Indian politician (1902–1952)

Gangaram Thaware (23 April 1902 – 16 August 1952) was a member of the Rajya Sabha. Shri Gangaramji Thaware was born in Jamb, in Maharashtra. His father's name was Mathaji Thaware and mother's name was Kautukabai Thaware.

==Early life==
Shri Gangaramji Thaware completed his primary education in Jamb in 1912. Then he was sent to Tumsar for higher education. He went to Nagpur in 1916 for further education. However, he discontinued his education in 1918.

He married Champa in 1918 and after her death he married Mainavati. Thaware had a son named Nana Thaware (Rushikesh Thaware).
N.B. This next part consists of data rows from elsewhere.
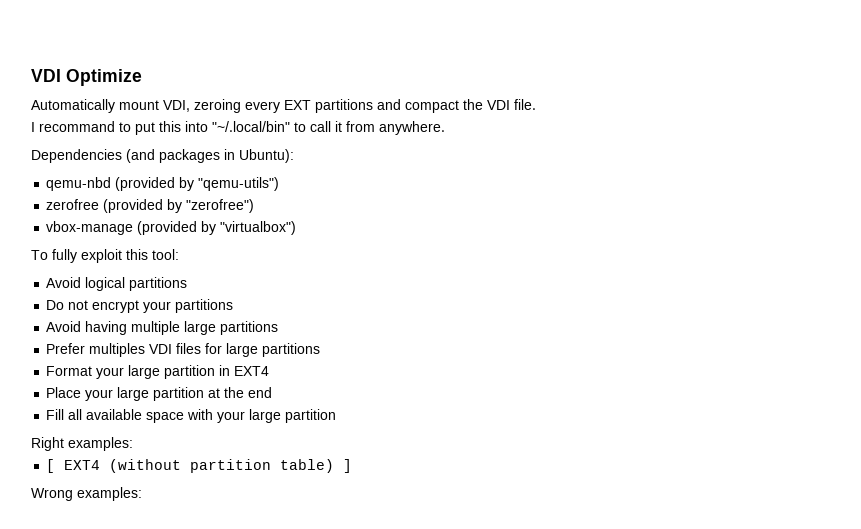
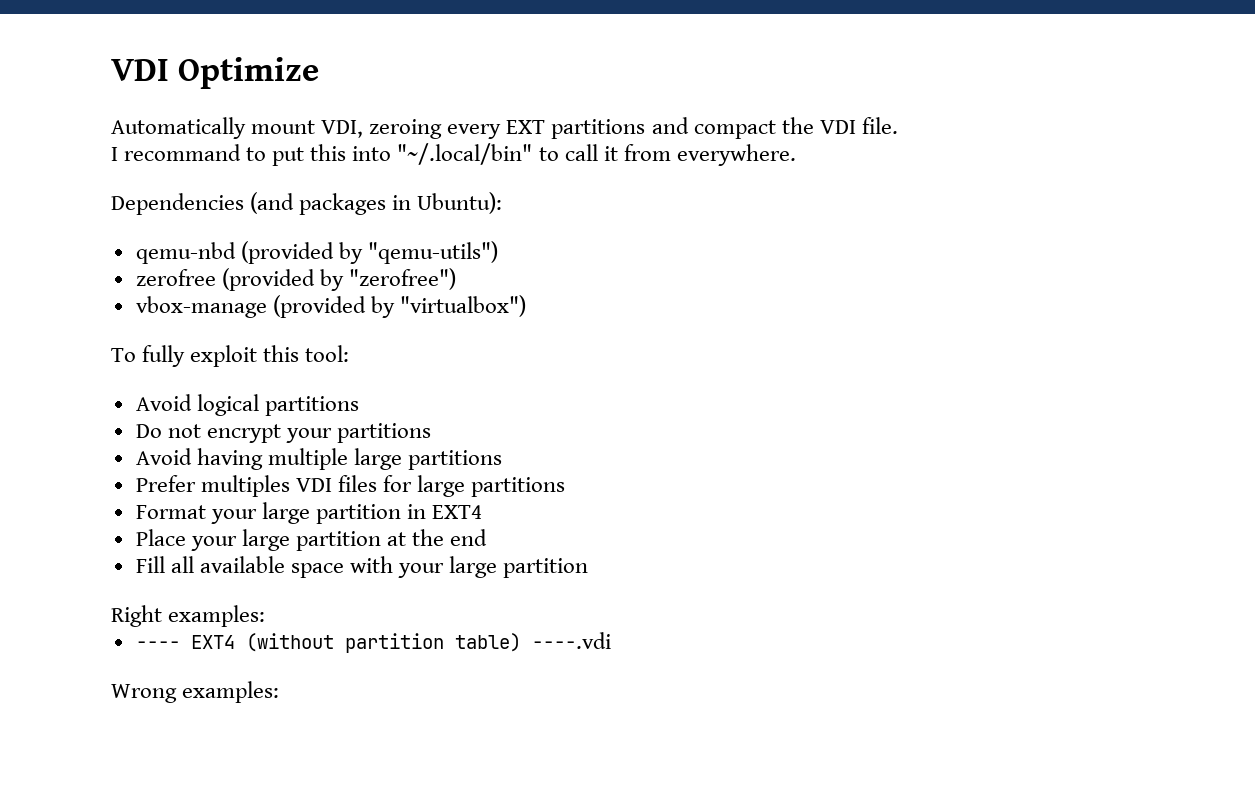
[379,121,445,135] anywhere. -> [676,144,796,166] everywhere.
[46,459,56,473] [ -> [135,641,180,649] ----
[343,459,353,473] ] -> [531,632,611,649] ----.vdi

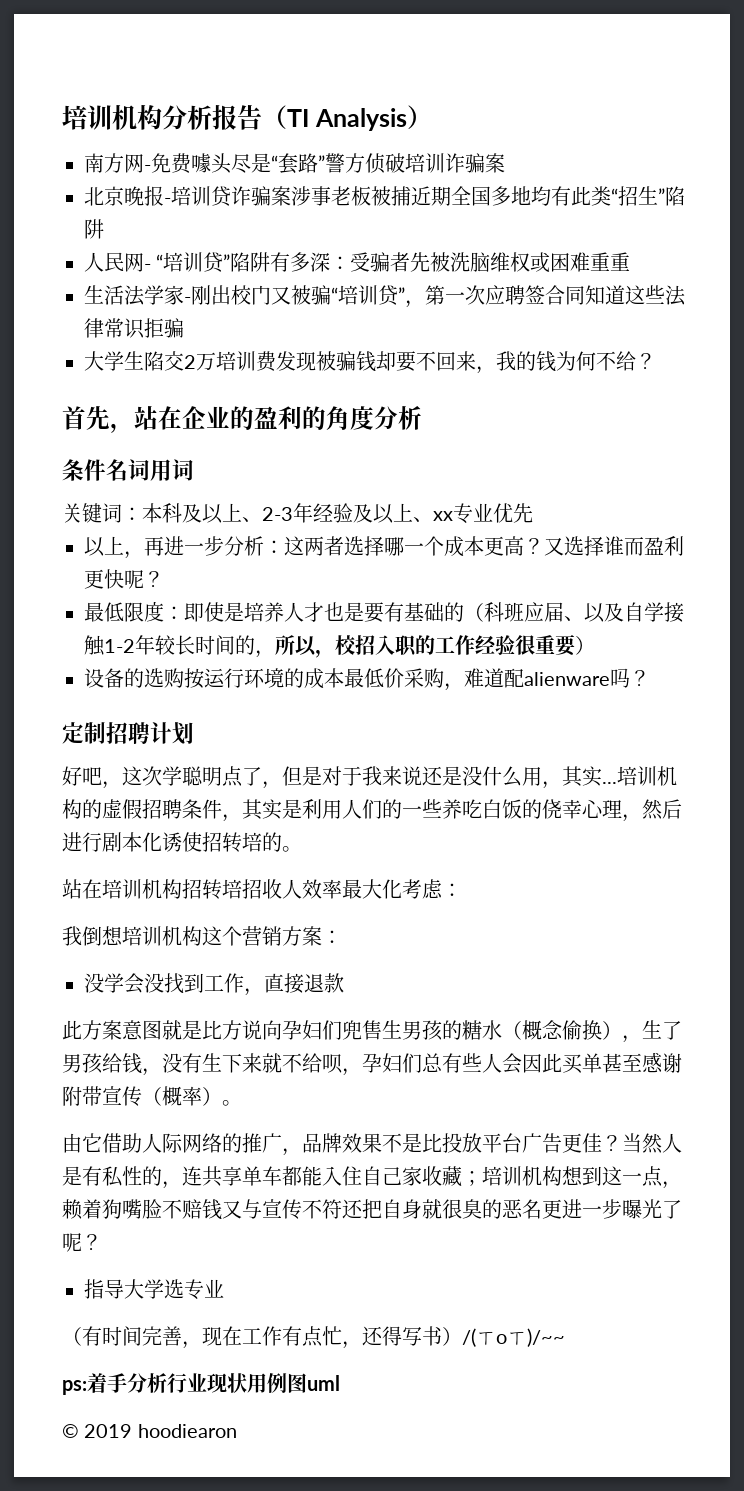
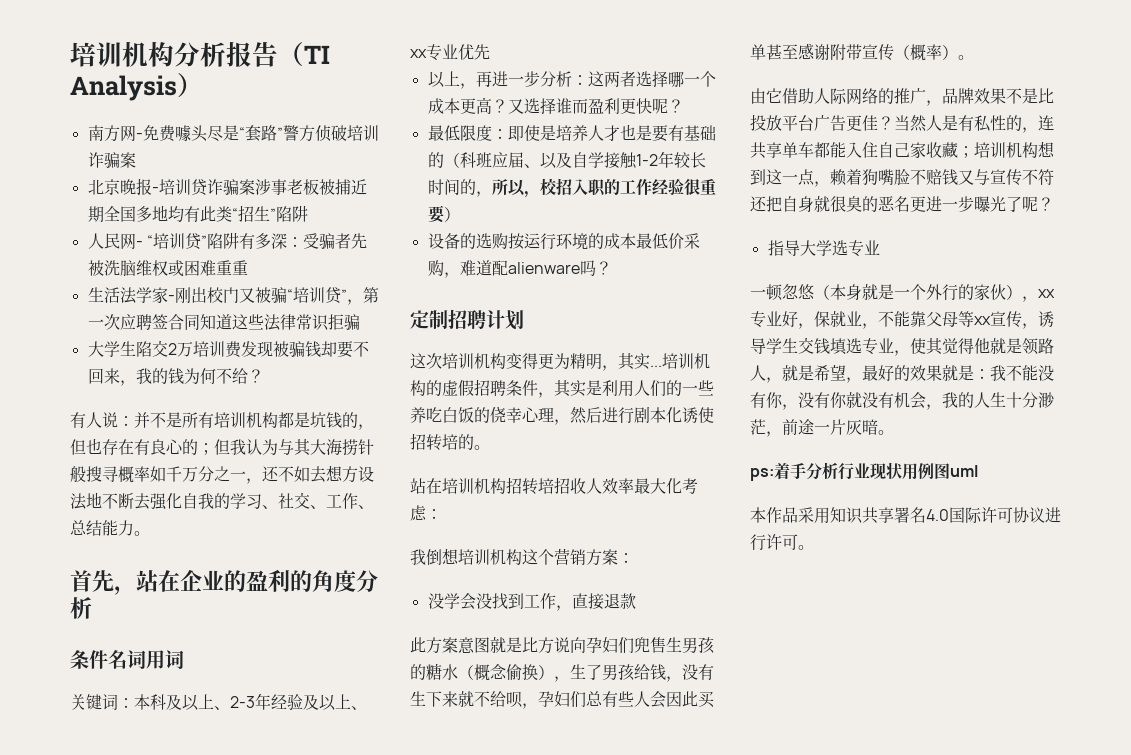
(656, 361) none -> [70,412,374,430] [70,438,374,456] [70,465,374,484] [70,492,374,510] [70,520,150,536] // 有人说：并不是所有培训机构都是坑钱的，但也存在有良心的；但我认为与其大海捞针般搜寻概率如千万分之一，还不如去想方设法地不断去强化自我的学习、社交、工作、总结能力。
[62,766,542,789] 好吧，这次学聪明点了，但是对于我来说还是没什么用 -> [410,353,602,370] 这次培训机构变得更为精明
[62,1326,565,1349] （有时间完善，现在工作有点忙，还得写书）/(ㄒoㄒ)/~~ -> [750,284,1055,302] [750,311,1054,329] [750,337,1054,356] [750,364,1054,383] [750,392,1055,410] [750,419,894,437] 一顿忽悠（本身就是一个外行的家伙），xx专业好，保就业，不能靠父母等xx宣传，诱导学生交钱填选专业，使其觉得他就是领路人，就是希望，最好的效果就是：我不能没有你，没有你就没有机会，我的人生十分渺茫，前途一片灰暗。
[62,1424,237,1438] © 2019 hoodiearon -> [750,507,1061,524] [750,534,814,551] 本作品采用知识共享署名4.0国际许可协议进行许可。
Shri G. M. Thaware was a strict Mahanubhav Panthi. As such he was strict vegetarian and teetotaler throughout his life. It is said that he was inspired by the thoughts and deeds of Kisan Fagu Bansod and dedicated himself to social service.

Shri Thaware thought that all the sub-castes should not adhere to the castes system. They should encourage inter-dining and inter-caste marriage. They should discard all the old traditions and superstitions. They should be educated and unite for a common cause.

==Political life==
The Mahanubhav Panthiya Ashprushya Samaj was established in the year 1935. Its President was Raosheb Thaware. In the year 1920, he opened one primary school and one library in Nagpur. In the year 1922, he founded an educational institute. Classes commenced at the night school at Sadar Bazaar, Nagpur in 1920.

From 1926 to 1944, he was the secretary of All India Depressed Classes Association. However after the death of Shri M. C. Rajah (its president) the association virtually came to an end. He was in the SCF from 1945 to 1949. He tried to organize the labor force working in Public Work Department (PWD), Railway Textile Industries and Bidi Factories. He became the president of Cottons Union of Textile NA Co.

He joined the Congress in 1950. He had contested the elections for the legislative assembly of CP and Berar in 1937, for the Bhandara Sakoli Reserved seat, but he was defeated by ILP candidate Raghobaji Ghadichor. He was to contest for the first Lok Sabha for the Bhandara Constituency but his nomination was rejected. He was then elected to the Rajya Sabha from Madhya Pradesh State for Indian National Congress (INC) in the year 1952 (3 April 1952 to 16 August 1952).

He died at New Delhi on 16 August 1952 at the age of 50.